On November 6, the Wilmington Symphony Orchestra performed under the direction of Steven Errante in Kenan Auditorium on the campus of UNC-Wilmington. The program offered three 20th-century works: two contrasting suites flanking a concerto for clarinet and strings.
The concert opened with Stravinsky's Pulcinella Suite, the symphonic version of music composed for the Ballets Russes in 1919-20. The composer had previously collaborated with the company on Firebird, Petrushka, and The Rite of Spring, but unlike the material for these earlier productions, Stravinsky based Pulcinella on pre-existing scores from the 18th century. The Ballets Russes' impresario Sergey Diaghilev, as the story goes, wanted music redolent of a past era for a ballet featuring characters from the commedia dell'arte of the 16th and 17th centuries and gave Stravinsky a collection of pieces attributed to Giovanni Pergolesi (1710-36) – although many were actually by Domenico Gallo, an Italian composer born a generation after Pergolesi. Stravinsky re-orchestrated the music, modifying rhythms, textures and timbres as he saw fit, but overall the compositional surgery was cosmetic. Describing why he felt drawn to "recompose," Stravinsky wrote in Memories and Commentaries, "Whatever interests me, whatever I love, I wish to make my own (I am probably describing a rare form of kleptomania)."

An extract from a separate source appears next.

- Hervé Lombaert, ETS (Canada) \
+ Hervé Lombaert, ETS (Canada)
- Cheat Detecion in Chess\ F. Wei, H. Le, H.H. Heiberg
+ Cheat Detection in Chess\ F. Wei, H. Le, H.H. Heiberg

The Pulcinella Suite showcases a variety of instrumental solos. Indeed, in an educational setting, one could almost use the work in place of Britten's "Young Person's Guide to the Orchestra." Particularly praiseworthy were the violin solos of Concertmaster Nobuaki Yamashita. Also of note was the trumpet playing of Christofer Ackerman (especially during the Toccata and Finale) and the fine performance of oboist Fumiko Yamashita, although an "off night" in the horn section detracted from her solo in the "Gavotta" movement. On the lighter side, the jocular duet between trombone and double bass evoked chuckles from quite a few in the auditorium, although people facing stage left probably had difficulty hearing the bass, a problem directly related to the acoustics of the hall. (One eagerly anticipates the completion of a new cultural arts building and concert hall, scheduled to be finished in the summer of 2006!) The orchestra played Pulcinella well enough, but the fact that Stravinsky did not alter much of the original material leaves us (a few moments aside) with twenty minutes of music in the style of the late Baroque. Surprising transformations are conspicuously scarce, and one would have to know the Pergolesi/Gallo scores quite well to appreciate most of Stravinsky's modifications. It is perhaps the style of the work that resulted, at times, in a half-hearted effort on the part of the orchestra.

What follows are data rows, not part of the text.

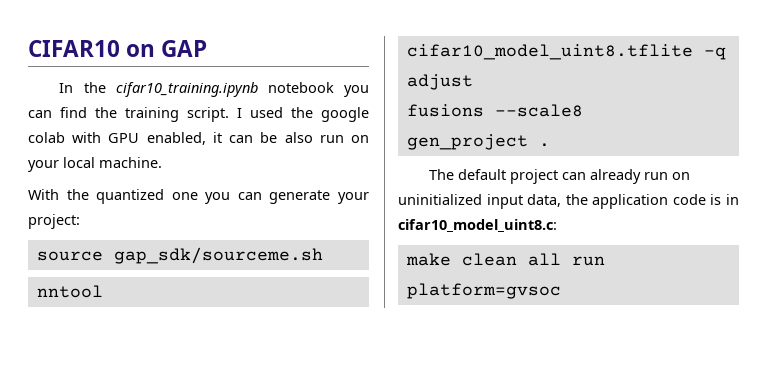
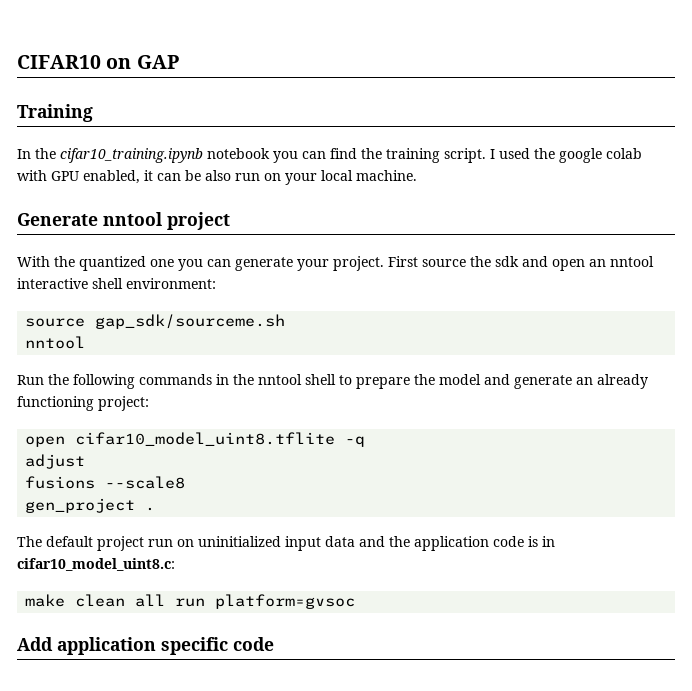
+ Training
+ Generate nntool project
- With the quantized one you can generate your project:
+ With the quantized one you can generate your project. First source the sdk and open an nntool interactive shell environment:
  source gap_sdk/sourceme.sh
- nntool cifar10_model_uint8.tflite -q
+ nntool
+ Run the following commands in the nntool shell to prepare the model and generate an already functioning project:
+ open cifar10_model_uint8.tflite -q
- The default project can already run on uninitialized input data, the application code is in cifar10_model_uint8.c:
+ The default project run on uninitialized input data and the application code is in cifar10_model_uint8.c:
+ Add application specific code

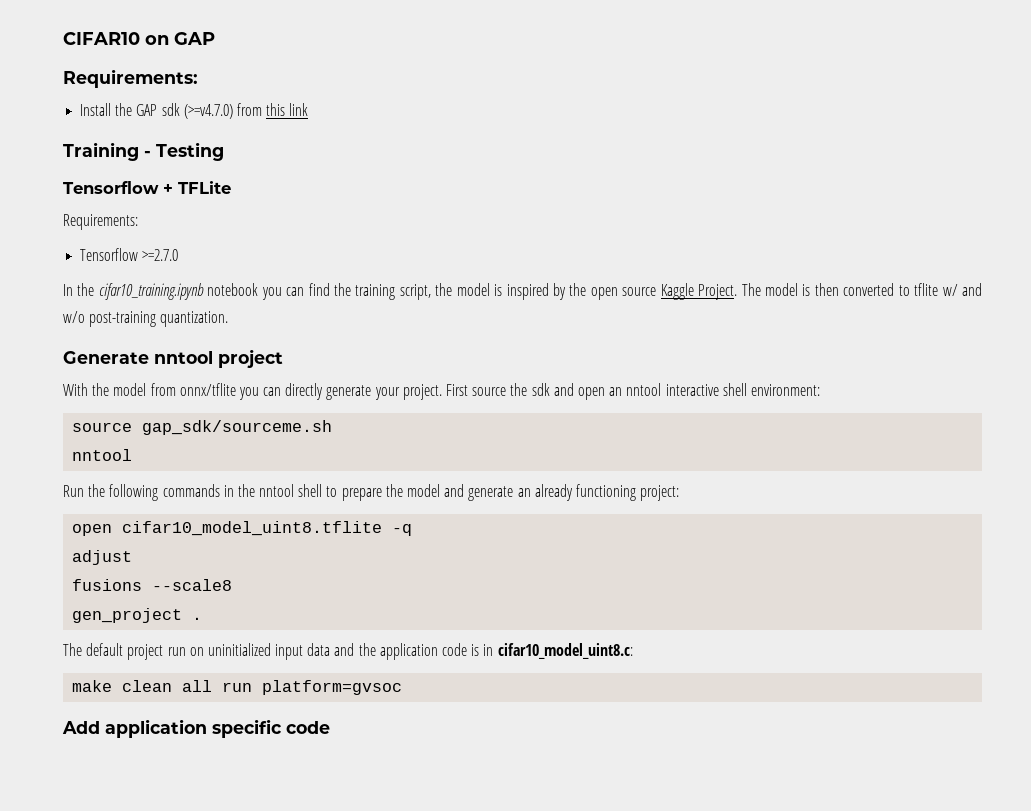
  CIFAR10 on GAP
- Training
+ Requirements:
+ Install the GAP sdk (>=v4.7.0) from this link
+ Training - Testing
+ Tensorflow + TFLite
+ Requirements:
+ Tensorflow >=2.7.0
- In the cifar10_training.ipynb notebook you can find the training script. I used the google colab with GPU enabled, it can be also run on your local machine.
+ In the cifar10_training.ipynb notebook you can find the training script, the model is inspired by the open source Kaggle Project. The model is then converted to tflite w/ and w/o post-training quantization.
- With the quantized one you can generate your project.
+ With the model from onnx/tflite you can directly generate your project.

The highlight of the concert came before the intermission with Bryan Crumpler's performance of Gerald Finzi's Concerto for Clarinet and String Orchestra, composed in the late 1940s. The work's form is traditional (it includes, for example, a Rondo finale), as are the melodies and harmonies, which generally reflect back to the 19th century. Crumpler, a Wilmington native, engaged the audience with his musicianship and his stage presence. Instead of standing rigid and emotionless, he obviously was moved – literally and figuratively – by the music, turning the bell of his clarinet to the left and right of the hall and animating his execution as an actor might recite a soliloquy. The Concerto's Adagio was the movement I enjoyed most, as it showcased Crumpler's sensitivity toward phrasing. He molded each phrase with what might be called "syntactical logic;" in other words, he was saying something. Had the violins not experienced some intonation problems playing in the upper registers, this movement would have been almost flawless. Nevertheless, Crumpler was magnificent throughout the entire Concerto, and he made the work sound better than it actually is.
After intermission, the audience returned to a rather brief second half featuring Ravel's Suite No. 2 from the ballet Daphnis et Chloé, composed just before World War I. The orchestra rebounded from the somewhat tepid performance of the Stravinsky by putting their hearts into the Ravel, and Errante seemed similarly inspired. Conducting, of course, involves much more than keeping tempo, and Errante deserves plaudits for conquering this score, which is no small task. The sheer variety of timbre combinations in Ravel's instrumental works demands that the person on the podium be well aware of "who-does-what-when." Not only could Errante answer this question at any time, but he also controlled the orchestra's dynamics with refined proportions, so the difference between mezzo-forte and forte was palpable on this occasion.
With the latter half of the evening being so short, one might have expected to hear another piece. Indeed, it would have seemed the perfect opportunity to perform something a little less... pleasant. The music was all very nice, but little of it challenged the ear. If a symphony concert is an opportunity to compare and contrast historical styles for an audience – and by putting Pulcinella on the program, I think the Wilmington Symphony acknowledges this idea – then before the Ravel we might have heard a work contemporaneous with Pulcinella or the Finzi Concerto – a piece less nostalgic and more representative of the other, less tonal trends in the music of the last century.